======== Dataset excerpts

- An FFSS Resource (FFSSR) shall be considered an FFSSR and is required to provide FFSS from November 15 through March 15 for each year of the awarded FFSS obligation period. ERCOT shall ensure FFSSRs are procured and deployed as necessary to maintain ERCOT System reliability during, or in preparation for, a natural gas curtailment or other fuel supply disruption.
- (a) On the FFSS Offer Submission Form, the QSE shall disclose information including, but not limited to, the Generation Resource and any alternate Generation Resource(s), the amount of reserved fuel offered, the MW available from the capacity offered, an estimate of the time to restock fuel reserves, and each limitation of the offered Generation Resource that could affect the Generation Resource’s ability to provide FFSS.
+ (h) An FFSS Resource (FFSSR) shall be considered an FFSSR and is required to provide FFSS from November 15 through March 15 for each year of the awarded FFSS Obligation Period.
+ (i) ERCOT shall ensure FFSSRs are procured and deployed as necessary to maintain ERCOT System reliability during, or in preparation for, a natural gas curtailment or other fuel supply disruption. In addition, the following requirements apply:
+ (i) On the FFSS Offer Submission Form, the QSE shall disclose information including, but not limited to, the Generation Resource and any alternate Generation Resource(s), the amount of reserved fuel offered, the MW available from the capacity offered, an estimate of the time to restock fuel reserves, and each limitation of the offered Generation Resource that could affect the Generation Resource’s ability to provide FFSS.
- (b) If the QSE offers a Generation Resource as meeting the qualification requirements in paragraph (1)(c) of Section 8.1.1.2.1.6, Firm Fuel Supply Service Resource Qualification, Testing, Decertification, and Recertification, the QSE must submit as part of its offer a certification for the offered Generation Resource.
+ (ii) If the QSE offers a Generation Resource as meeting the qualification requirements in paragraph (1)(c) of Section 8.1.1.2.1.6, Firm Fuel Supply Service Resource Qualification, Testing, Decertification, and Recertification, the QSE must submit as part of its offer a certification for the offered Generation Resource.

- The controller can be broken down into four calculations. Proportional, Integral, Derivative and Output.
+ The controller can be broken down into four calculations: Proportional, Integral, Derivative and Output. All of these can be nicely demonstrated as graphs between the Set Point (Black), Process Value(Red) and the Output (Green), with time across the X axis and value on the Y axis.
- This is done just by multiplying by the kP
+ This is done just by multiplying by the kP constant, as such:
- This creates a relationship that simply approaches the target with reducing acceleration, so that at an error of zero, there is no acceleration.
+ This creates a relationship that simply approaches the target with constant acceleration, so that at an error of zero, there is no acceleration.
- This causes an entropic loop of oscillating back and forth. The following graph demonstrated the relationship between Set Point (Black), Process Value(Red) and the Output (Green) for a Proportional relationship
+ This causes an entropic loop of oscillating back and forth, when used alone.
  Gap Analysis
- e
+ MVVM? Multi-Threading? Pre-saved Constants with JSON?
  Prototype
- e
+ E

================

> Problem description: Your response should be the lines of the entries above that include the string "done".

> Answer section:
- This is done just by multiplying by the kP
+ This is done just by multiplying by the kP constant, as such:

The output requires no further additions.